Right from the beginning of the Covid-19 pandemic, industry analysts predicted there would be hard times for many operations, with those short on cash likely to go under as the crisis dragged on. That’s proving true in the Philippines, where Five Philippine Offshore Gambling Operators (POGOs) have now closed. But there is light at the end of the tunnel, as 11 have now been permitted to resume operations.

Philstar reports that the 5 POGOs, as well as 10 local service providers shut down, informing staff of the decision as much as two weeks ago. Over 2,000 Filipinos have lost work as a result, in positions ranging from live dealers, I.T., admin and production staff.

The strict shutdown of POGO offices during the Enhanced Community Quaratine, combined with the ongoing costs to continue operation, were blamed for the shutdowns. It likely didn’t help matters that the Bureau of Internal Revenue (BIR) demanded a full payment of outstanding taxes for operations to resume.

“Short on cash following three months of suspended operations, it won’t be surprising if more POGO firms and local service providers will close shop soon,” a source told the outlet.

But while it would be difficult to meet those conditions, it’s not impossible. Inside Asia Gaming has confirmed that 11 POGOs are now allowed to operate, as per the Philippine Amusement and Gaming Corporation (PAGCOR). The companies in question met their obligation with the BIR and received permission the gambling regulator to get back to work.

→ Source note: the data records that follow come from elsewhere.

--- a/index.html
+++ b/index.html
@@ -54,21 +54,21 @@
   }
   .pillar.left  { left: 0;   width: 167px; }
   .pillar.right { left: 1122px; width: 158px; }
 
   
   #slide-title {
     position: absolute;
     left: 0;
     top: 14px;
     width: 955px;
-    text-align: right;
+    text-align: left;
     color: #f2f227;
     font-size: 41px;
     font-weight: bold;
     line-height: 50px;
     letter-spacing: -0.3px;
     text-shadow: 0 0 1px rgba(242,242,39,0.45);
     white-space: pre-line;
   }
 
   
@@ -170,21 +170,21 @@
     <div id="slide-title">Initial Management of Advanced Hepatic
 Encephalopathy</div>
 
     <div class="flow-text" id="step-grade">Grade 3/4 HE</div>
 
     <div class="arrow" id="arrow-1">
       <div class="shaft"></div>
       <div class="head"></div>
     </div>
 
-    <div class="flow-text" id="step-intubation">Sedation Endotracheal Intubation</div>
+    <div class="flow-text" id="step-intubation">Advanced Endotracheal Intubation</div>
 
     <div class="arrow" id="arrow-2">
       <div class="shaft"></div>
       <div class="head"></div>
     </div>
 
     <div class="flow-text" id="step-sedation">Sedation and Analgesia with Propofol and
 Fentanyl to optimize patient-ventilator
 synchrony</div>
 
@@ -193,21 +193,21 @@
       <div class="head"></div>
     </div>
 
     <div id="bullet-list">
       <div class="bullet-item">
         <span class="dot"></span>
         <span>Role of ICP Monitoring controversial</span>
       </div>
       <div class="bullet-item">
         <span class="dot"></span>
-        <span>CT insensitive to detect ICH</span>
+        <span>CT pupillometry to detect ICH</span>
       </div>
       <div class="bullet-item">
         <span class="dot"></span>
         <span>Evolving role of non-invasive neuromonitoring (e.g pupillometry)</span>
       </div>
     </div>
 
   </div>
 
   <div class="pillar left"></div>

And there should be more on the way. “Two POGO licensees who have already submitted their BIR Clearance and are awaiting issuance of ARO [authority to resume operations], pending the required inspection of their workspaces by our monitoring and enforcement department and settlement of any outstanding arrears with PAGCOR. The rest are still in the process of settling their tax liabilities,” PAGCOR noted.

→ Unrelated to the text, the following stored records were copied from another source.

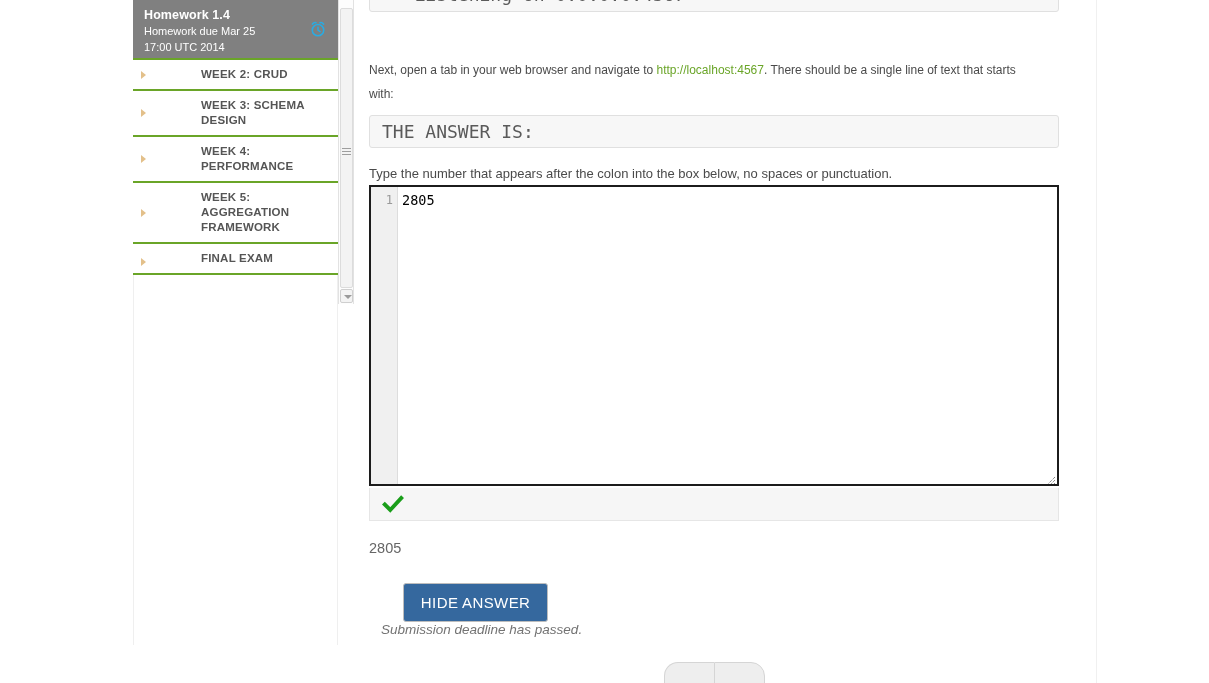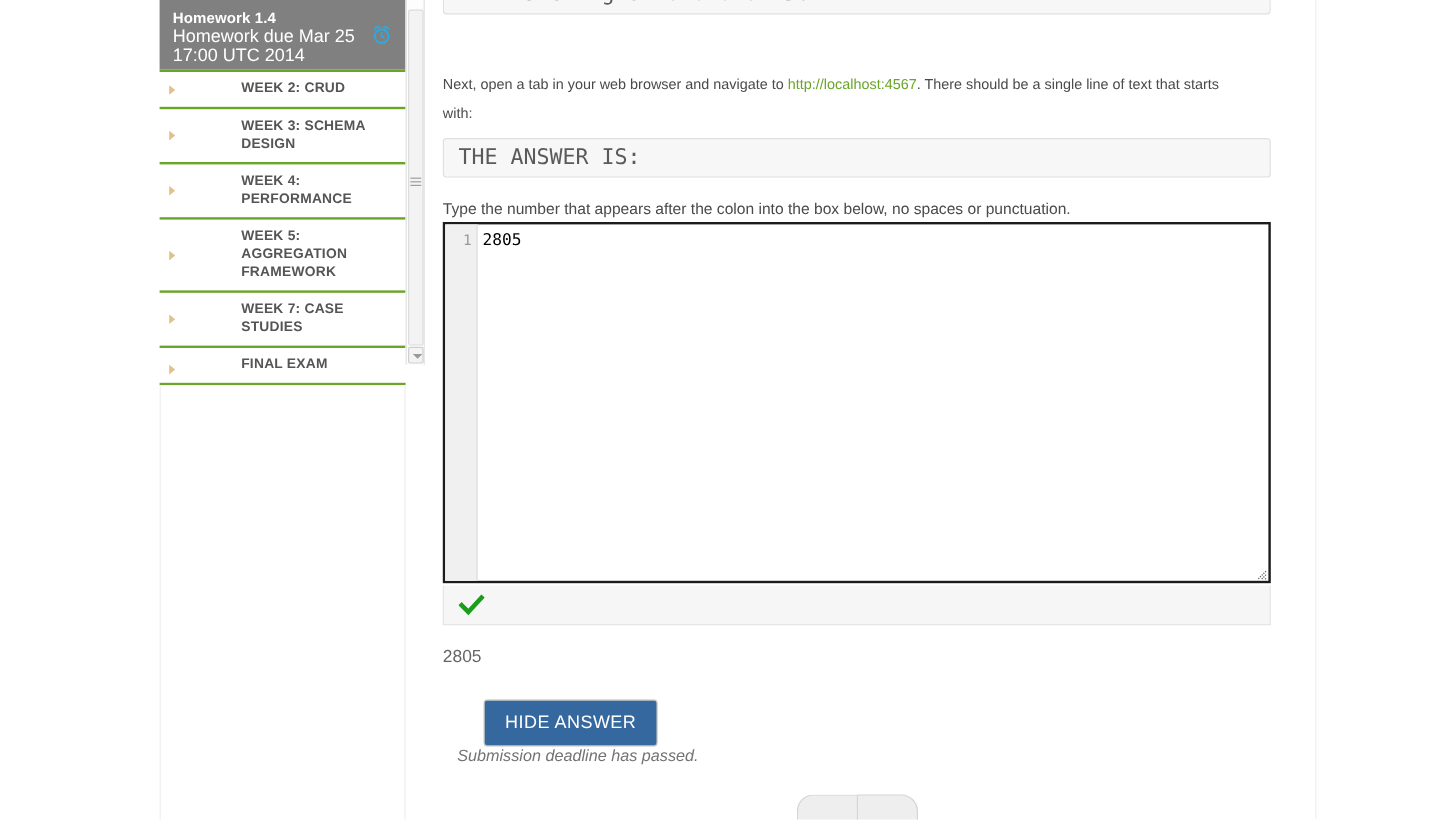--- a/index.html
+++ b/index.html
@@ -38,21 +38,21 @@
     position: relative;
     height: 58px;
   }
   .hw-title {
     font-size: 12.5px;
     font-weight: bold;
     line-height: 16px;
     letter-spacing: .1px;
   }
   .hw-due {
-    font-size: 15px;
+    font-size: 11px;
     font-weight: normal;
     line-height: 16px;
     color: #ffffff;
   }
   .alarm-icon {
     position: absolute;
     right: 11px; top: 20px;
     width: 18px; height: 18px;
   }
 
@@ -318,24 +318,20 @@
         <span class="nav-arrow"></span>
         <span class="nav-label">WEEK 4: PERFORMANCE</span>
       </li>
       <li class="nav-item">
         <span class="nav-arrow"></span>
         <span class="nav-label">WEEK 5:
 AGGREGATION FRAMEWORK</span>
       </li>
       <li class="nav-item">
         <span class="nav-arrow"></span>
-        <span class="nav-label">WEEK 7: CASE STUDIES</span>
-      </li>
-      <li class="nav-item">
-        <span class="nav-arrow"></span>
         <span class="nav-label">FINAL EXAM</span>
       </li>
     </ul>
     <div class="sidebar-tail"></div>
   </div>
 
   <div class="sb-scroll">
     <div class="sb-track"></div>
     <div class="sb-thumb-grip">
       <div class="sb-grip-line"></div>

News that any POGOs have been allowed to reopen is a huge relief. The sector was informed it could start reopening on May 1, but it took nearly two months before any operator was given permission to do so.

But even being closed, the regulated industry has still had to weather the bad press created by NOGOs, or operators PAGCOR hasn’t issued a license to. Filipinos have heard stories of gambling employees receiving preferential treatment in Covid-19 testing, continuing immigration scandals and NOGO related crime that have led to new calls for Senate inquiries.